- **Aim of the task**
The answer must be every line from the entries below that includes "reach".

- **Data provided**
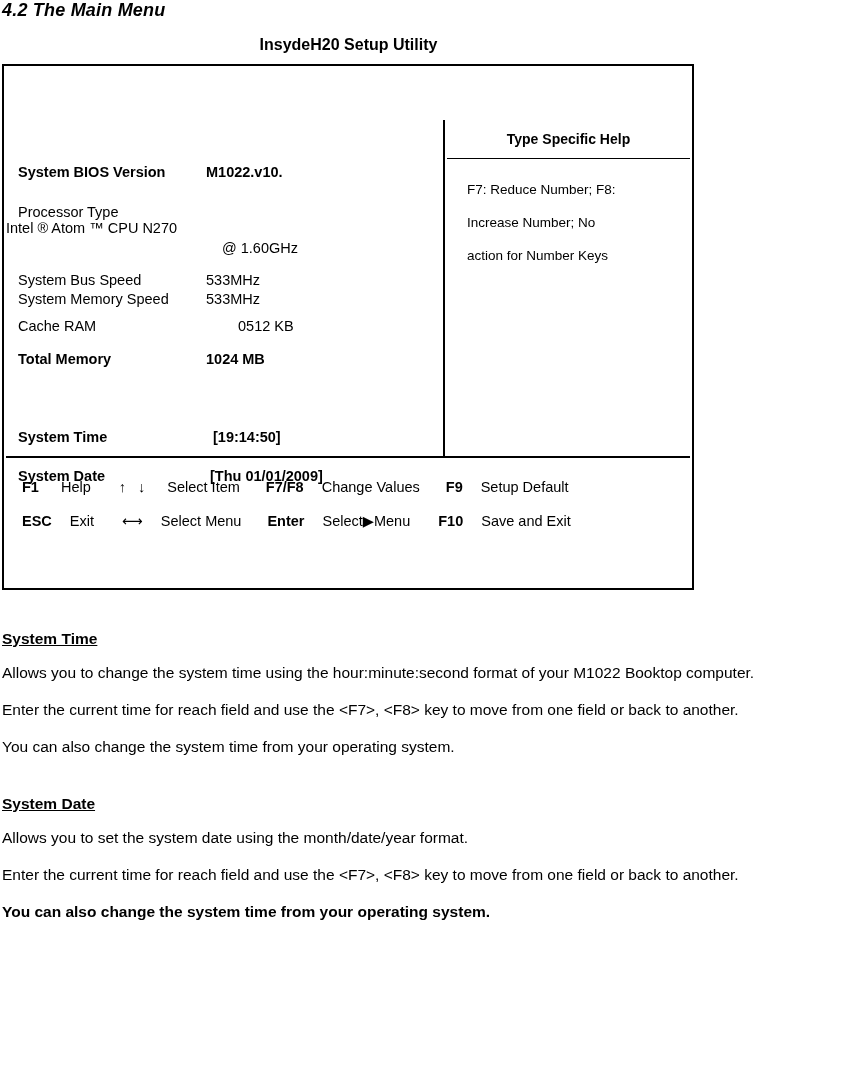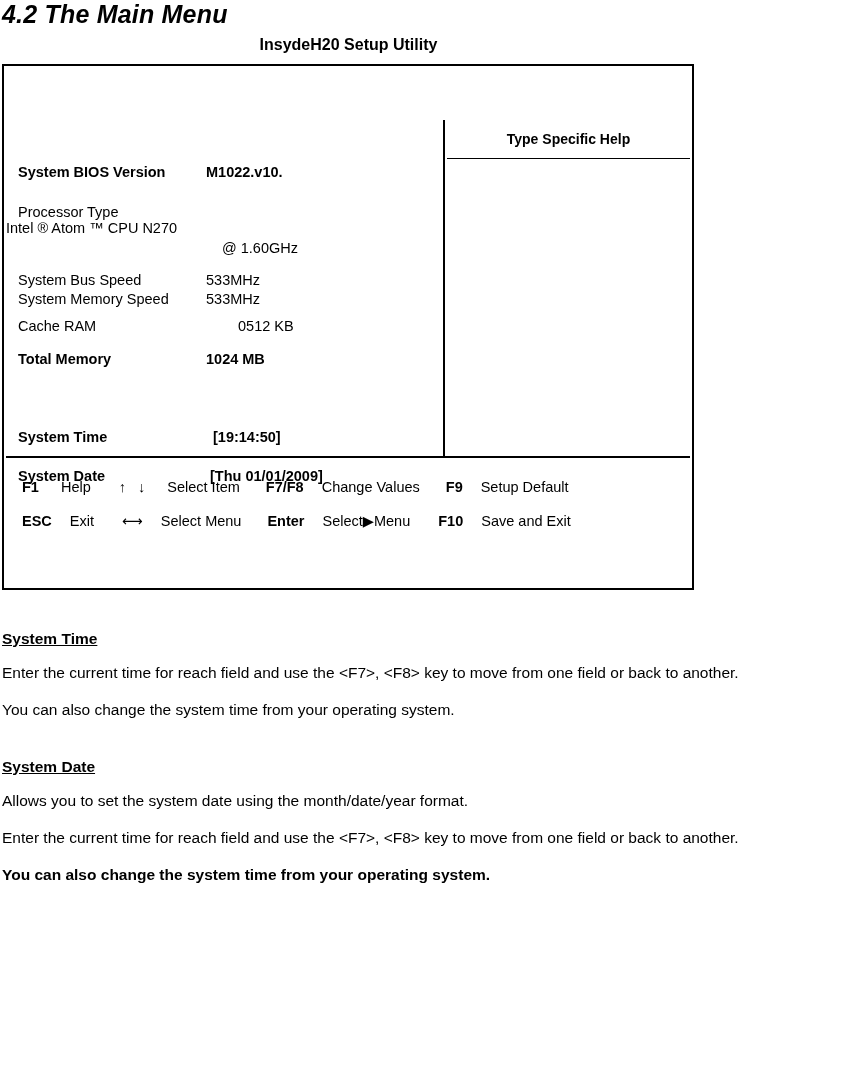--- a/index.html
+++ b/index.html
@@ -14,21 +14,21 @@
     font-family: "Liberation Sans", sans-serif;
     color: #000000;
     overflow: hidden;
   }
 
   
   .section-heading {
     position: absolute;
     left: 2px;
     top: 0px;
-    font-size: 25px;
+    font-size: 18px;
     font-weight: bold;
     font-style: italic;
     letter-spacing: 0.2px;
   }
 
   
   .utility-title {
     position: absolute;
     left: 0px;
     top: 36px;
@@ -257,40 +257,46 @@
         <div class="info-row r-date">
           <span class="lbl bold">System Date</span>
           <span class="val bold">[Thu 01/01/2009]</span>
         </div>
 
       </div>
     </div>
 
     <div class="right-pane">
       <div class="help-header">Type Specific Help</div>
+      <div class="help-body">
+        <div class="help-line">F7: Reduce Number; F8:</div>
+        <div class="help-line">Increase Number; No</div>
+        <div class="help-line">action for Number Keys</div>
+      </div>
     </div>
 
   </div>
 
   <div class="bios-footer">
     <div class="foot-line">
       <span class="k">F1</span><span class="sp-1"></span><span>Help</span><span class="sp-3"></span><span class="k arrow-ud">↑ ↓</span><span class="sp-4"></span><span>Select Item</span><span class="sp-2"></span><span class="k">F7/F8</span><span class="sp-4"></span><span>Change Values</span><span class="sp-2"></span><span class="k">F9</span><span class="sp-4"></span><span>Setup Default</span>
     </div>
     <div class="foot-line">
       <span class="k">ESC</span><span class="sp-4"></span><span>Exit</span><span class="sp-3"></span><span>⟷</span><span class="sp-4"></span><span>Select Menu</span><span class="sp-2"></span><span class="k">Enter</span><span class="sp-4"></span><span>Select</span><span>▶</span><span>Menu</span><span class="sp-3"></span><span class="k">F10</span><span class="sp-4"></span><span>Save and Exit</span>
     </div>
   </div>
 
 </div>
 
 <div class="prose">
 
   <div class="p-head-wrap">
     <h3>System Time </h3>
   </div>
+  <p class="just">Allows you to change the system time using the hour:minute:second format of your M1022 Booktop computer.</p>
   <p>Enter the current time for reach field and use the &lt;F7&gt;, &lt;F8&gt; key to move from one field or back to another.</p>
   <p>You can also change the system time from your operating system.</p>
 
   <div class="gap"></div>
 
   <div class="p-head-wrap">
     <h3>System Date</h3>
   </div>
   <p>Allows you to set the system date using the month/date/year format.</p>
   <p class="just">Enter the current time for reach field and use the &lt;F7&gt;, &lt;F8&gt; key to move from one field or back to another.</p>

- **Result**
   <p>Enter the current time for reach field and use the &lt;F7&gt;, &lt;F8&gt; key to move from one field or back to another.</p>
   <p class="just">Enter the current time for reach field and use the &lt;F7&gt;, &lt;F8&gt; key to move from one field or back to another.</p>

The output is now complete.